Franck Ribéry: "Das ist lustig"

Die Fans seines Ex-Klubs Marseille beschimpfen Bayerns Topstar Franck Ribéry mit Plakaten und Schmährufen aufs Übelste. Der Franzose bleibt cool.
von  Patrick Strasser

Die Fans seines Ex-Klubs Marseille beschimpfen Bayerns Topstar Franck Ribéry mit Plakaten und Schmährufen aufs Übelste. Doch der Franzose bleibt in seiner alten Heimat erstaunlich cool.

MARSEILLE Nach 78 Minuten hatte Jupp Heynckes ein Einsehen. Die Tortour für Franck Ribéry in seinem ehemaligen Stade Vélodrome hatte ein Ende. Der Bayern-Trainer wechselte den Franzosen, der von seinen Landsleuten, den ehemals eigenen Fans, die er ab 2005 zwei Jahre beglückt hatte, für Danijel Pranjic. Ein letztes Mal zeigten die rund 40000 Franzosen auf der Baustelle im Osten der Hafenstadt Emotionen, sie pfiffen leidenschaftlich und gnadenlos, was sie noch konnten.

Ribéry hob die Arme und klatschte Richtung Bayern-Fans auf der Gegentribüne. Danke, Leute! Wenigstens ihr als Hort der Zuneigung in einem Stadion voller Hass. Noch am Dienstag bei der Ankunft des Bayern-Trosses in Marseille und auf der internationalen Pressekonferenz hatte sich der 28-Jährige charmant und freundlich gegeben, alle Fragen geduldig beantwortet, sich dabei selbst vom Französischen ins Deutsche übersetzt und umgekehrt.

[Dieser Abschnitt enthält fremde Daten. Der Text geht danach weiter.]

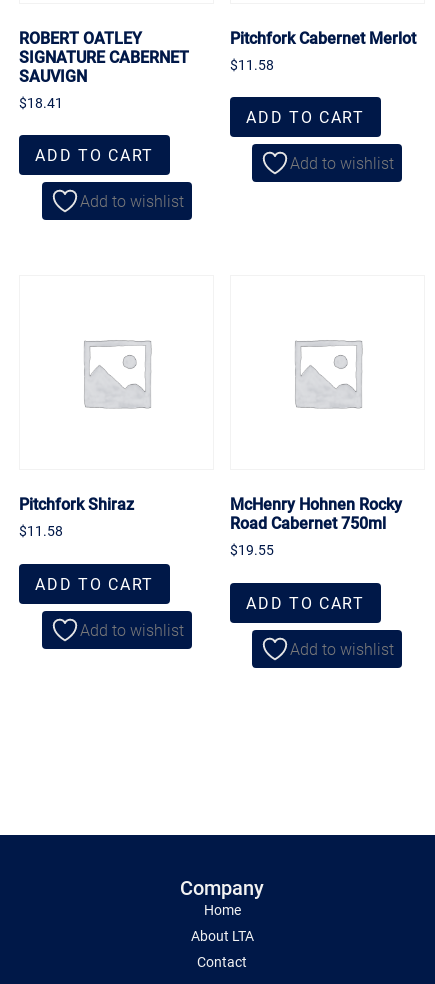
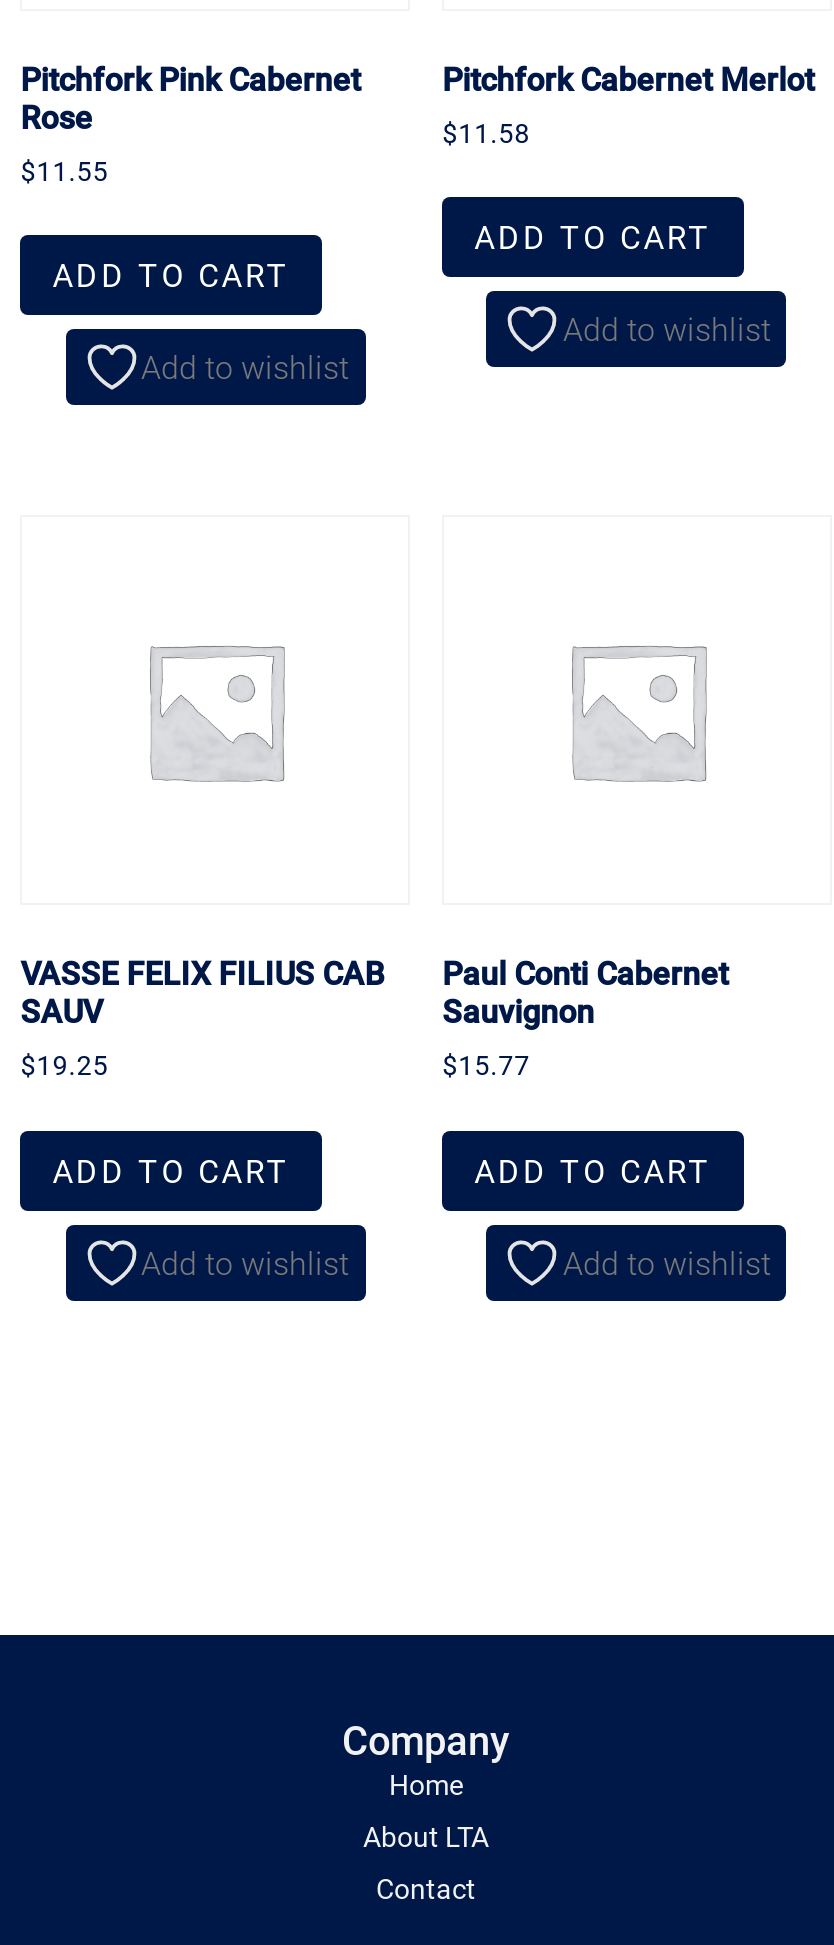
- ROBERT OATLEY
- SIGNATURE CABERNET
- SAUVIGN
- $18.41
+ Pitchfork Pink Cabernet
+ Rose
+ $11.55

- Pitchfork Shiraz
- $11.58
+ VASSE FELIX FILIUS CAB
+ SAUV
+ $19.25

- McHenry Hohnen Rocky
- Road Cabernet 750ml
- $19.55
+ Paul Conti Cabernet
+ Sauvignon
+ $15.77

Als ein Handybrummen die Mikrofone der Pressekonferenz störte, entdeckte er spät, dass es eines seiner Smartphones war und grinste wie ein Lausbub. Ja, er schämte sich sogar. Von wegen arrogant. Doch der Empfang gestern Abend fiel übel aus. „Scheiße Ribéry“ stand auf einem Plakat, das war noch die harmlose Variante. Schlimmer: „Ribéry arrete de courir, ton cerveau n'arrive pas a suivre.“ Heißt: „Ribéry, hör auf zu laufen, Dein Hirn wird es nicht schaffen, Dir zu folgen.“

Er ignorierte alle Pfiffe, Beschimpfungen und Beleidigungen. „Nun ja, das ist schwer, wenn ich nach Frankreich komme“, sagte er nach dem Abpfiff, fügte aber hinzu: „Das ist lustig, egal, was passiert.“ Dennoch trat er beim 2:0 nicht groß in Erscheinung. Olympique erledigten Gomez, Robben und Müller. Ribérys größte Leistung? Er ist cool geblieben. Ein weiterer Schritt für ihn in der endgültigen Emanzipation zum Weltklassefußballer.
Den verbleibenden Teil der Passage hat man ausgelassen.